LAS VEGAS, Nevada – Nov. 20, 2000 -- Ameristar Casinos Inc. of Las Vegas said Friday it will take a non-cash charge of $57.2 million on its sale of the Reserve hotel-casino, causing the company to post a heavy loss for the quarter ending Sept. 30.

The loss from the sale of the Reserve to Station Casinos Inc. resulted in a net loss of $36.9 million, or $1.81 per share, for the quarter, compared to net income of $287,000, or 1 cent per share, in the year-ago quarter. The non-cash charge reduced Ameristar's income taxes by $20 million in the quarter.

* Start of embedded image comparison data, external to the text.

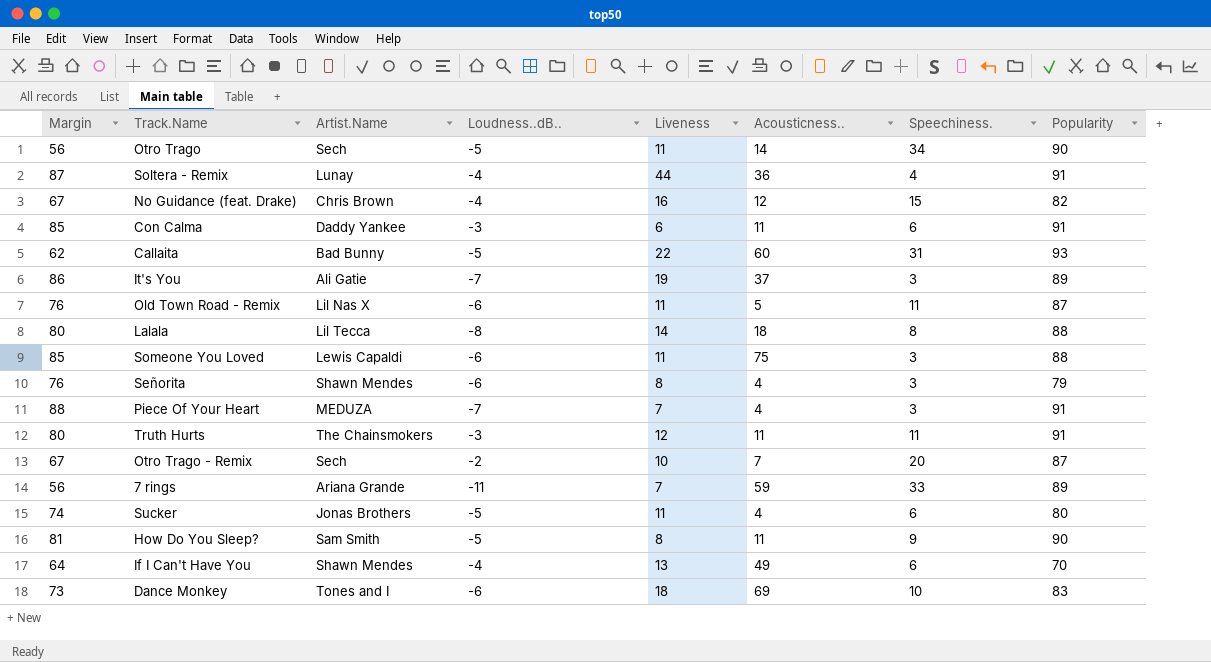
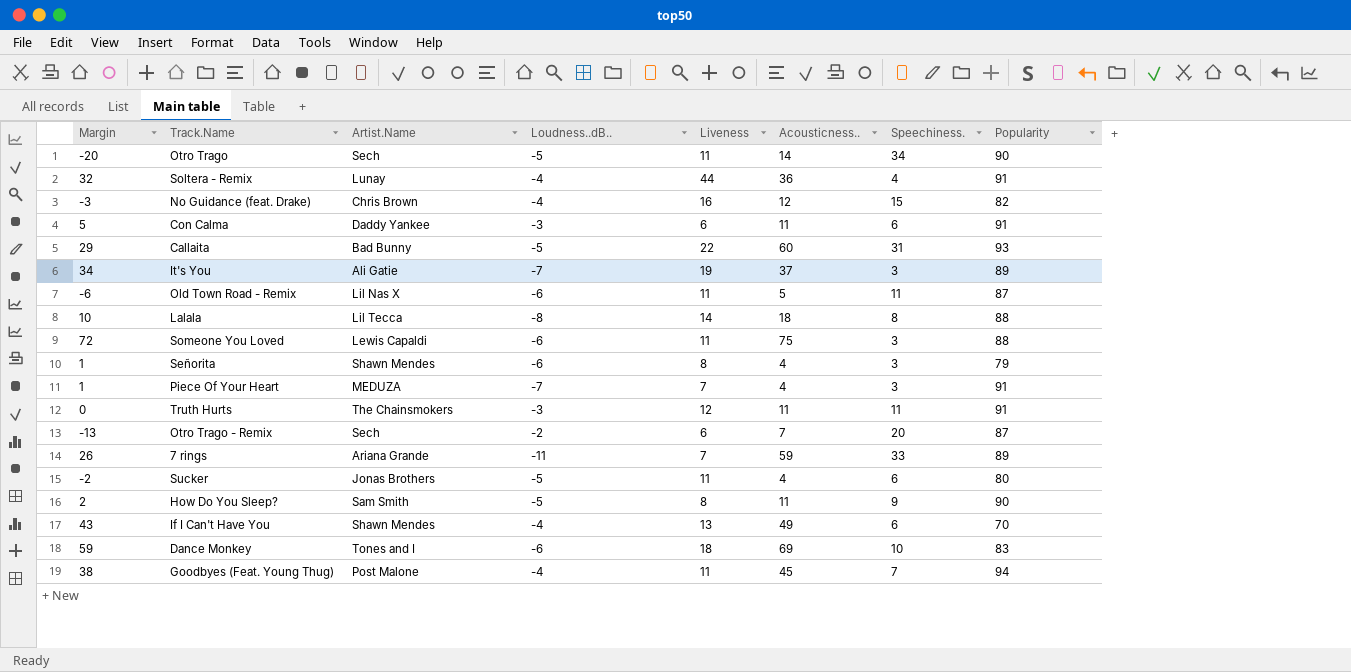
column Margin | formula: [Popularity] - [Speechiness.] -> [Acousticness..] - [Speechiness.]
Otro Trago - Remix | Liveness: 10 -> 6
row Goodbyes (Feat. Young Thug): none -> 38 | Post Malone | -4 | 11 | 45 | 7 | 94

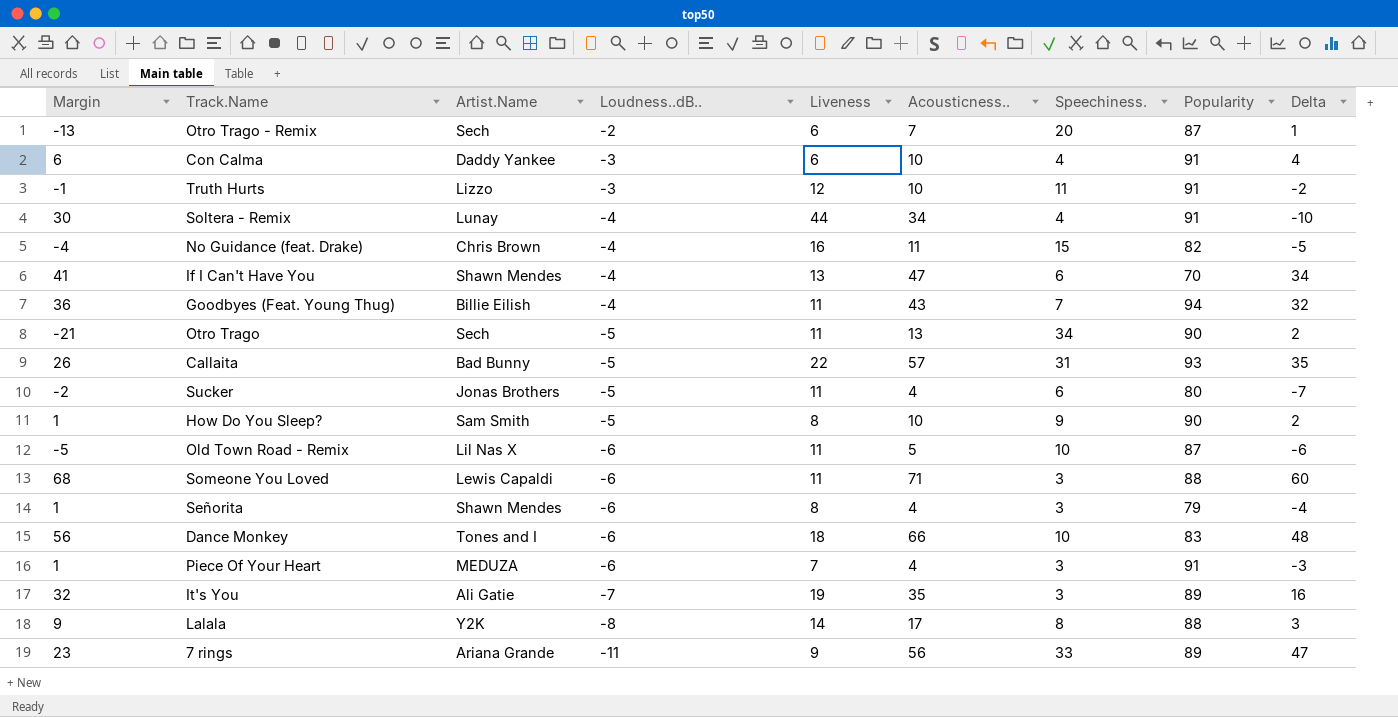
row order: none -> Loudness..dB.. descending
column Delta | formula: none -> [Acousticness..] - [Liveness]
Con Calma | Margin: 5 -> 6
Con Calma | Acousticness..: 11 -> 10
Con Calma | Speechiness.: 6 -> 4
Truth Hurts | Margin: 0 -> -1
Truth Hurts | Artist.Name: The Chainsmokers -> Lizzo
Truth Hurts | Acousticness..: 11 -> 10
Soltera - Remix | Margin: 32 -> 30
Soltera - Remix | Acousticness..: 36 -> 34
No Guidance (feat. Drake) | Margin: -3 -> -4
No Guidance (feat. Drake) | Acousticness..: 12 -> 11
If I Can't Have You | Margin: 43 -> 41
If I Can't Have You | Acousticness..: 49 -> 47
Goodbyes (Feat. Young Thug) | Margin: 38 -> 36
Goodbyes (Feat. Young Thug) | Artist.Name: Post Malone -> Billie Eilish
Goodbyes (Feat. Young Thug) | Acousticness..: 45 -> 43
Otro Trago | Margin: -20 -> -21
Otro Trago | Acousticness..: 14 -> 13
Callaita | Margin: 29 -> 26
Callaita | Acousticness..: 60 -> 57
How Do You Sleep? | Margin: 2 -> 1
How Do You Sleep? | Acousticness..: 11 -> 10
Old Town Road - Remix | Margin: -6 -> -5
Old Town Road - Remix | Speechiness.: 11 -> 10
Someone You Loved | Margin: 72 -> 68
Someone You Loved | Acousticness..: 75 -> 71
Dance Monkey | Margin: 59 -> 56
Dance Monkey | Acousticness..: 69 -> 66
Piece Of Your Heart | Loudness..dB..: -7 -> -6
It's You | Margin: 34 -> 32
It's You | Acousticness..: 37 -> 35
Lalala | Margin: 10 -> 9
Lalala | Artist.Name: Lil Tecca -> Y2K
Lalala | Acousticness..: 18 -> 17
7 rings | Margin: 26 -> 23
7 rings | Liveness: 7 -> 9
7 rings | Acousticness..: 59 -> 56

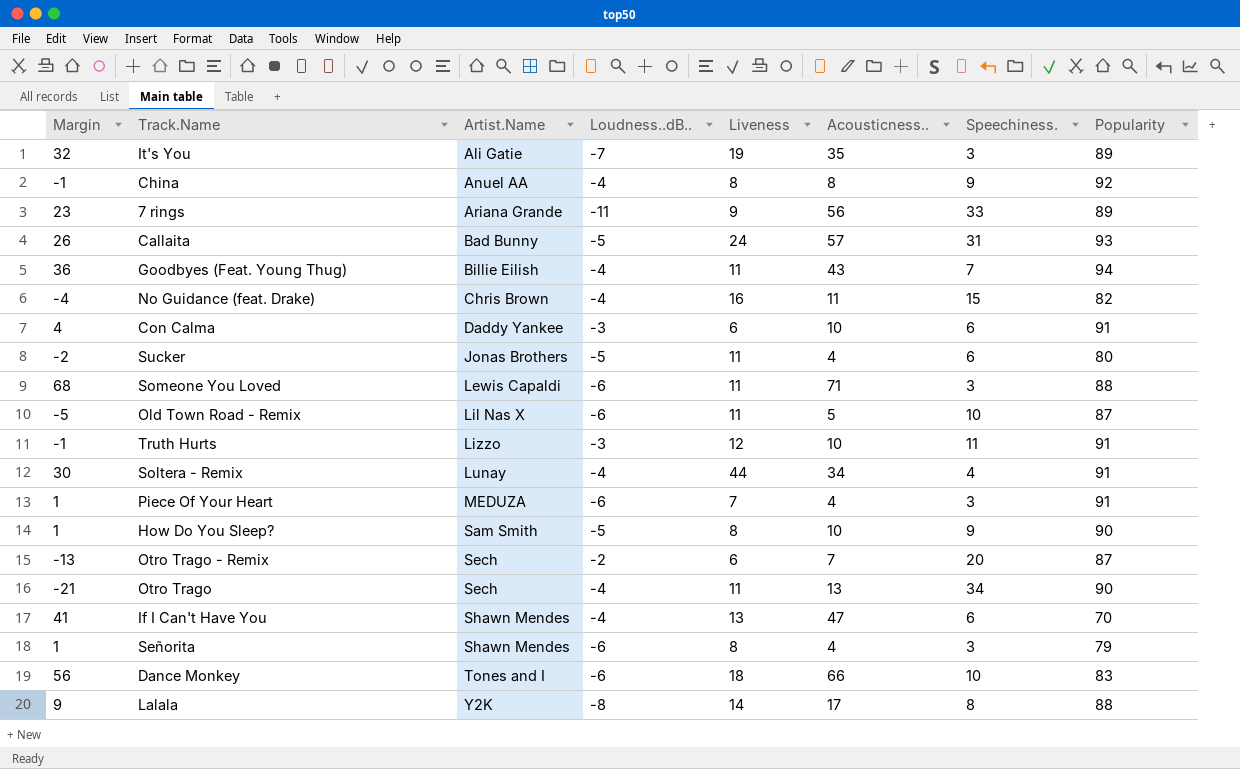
row order: Loudness..dB.. descending -> Artist.Name ascending
column Delta | formula: [Acousticness..] - [Liveness] -> none
row China: none -> -1 | Anuel AA | -4 | 8 | 8 | 9 | 92
Callaita | Liveness: 22 -> 24
Con Calma | Margin: 6 -> 4
Con Calma | Speechiness.: 4 -> 6
Otro Trago | Loudness..dB..: -5 -> -4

Without the Reserve loss, Ameristar's earnings would have been flat.

Ameristar is selling the long-struggling Reserve to Station in a deal related to Ameristar's pending purchase of Station's Kansas City and St. Charles, Mo., riverboats. Ameristar plans to pay $475 million for the two riverboats, and will sell the Reserve for $70 million. The $57.2 million loss represents the difference between the book value of the Reserve on Ameristar's balance sheet and the $70 million sale price.

Ameristar said it has arranged $875 million in financing commitments from Deutsche Bank AG to finance the purchase of the boats and to refinance its existing debt.

Though the Reserve has struggled since its February 1998 opening, Ameristar said net revenues at the property rose 23 percent during the Sept. 30 quarter to $16 million, while cash flow improved from $16,000 in the year-ago quarter to $952,000 in the most recent quarter. Ameristar attributed the gains to "strategies to drive revenues and gain market share."

Net revenues for the company rose 12 percent to $86.6 million, a record for the company, while cash flow was up 16 percent to $15.1 million. Cash flow figures do not include the loss on the sale of the Reserve.

Higher revenues and cash flow were primarily driven by stronger performances at the company's properties in Council Bluffs, Iowa, Vicksburg, Miss., and Jackpot, Nev. Cash flow rose 4 percent to $5.3 million in Vicksburg, rose 5 percent to $8 million at Council Bluffs, and shot up 22 percent in Jackpot to $4.5 million.

Both the Council Bluffs and Vicksburg properties were expanded since the September 1999 quarter. Jackpot's higher numbers were driven by slot technology upgrades and new marketing efforts, Ameristar said.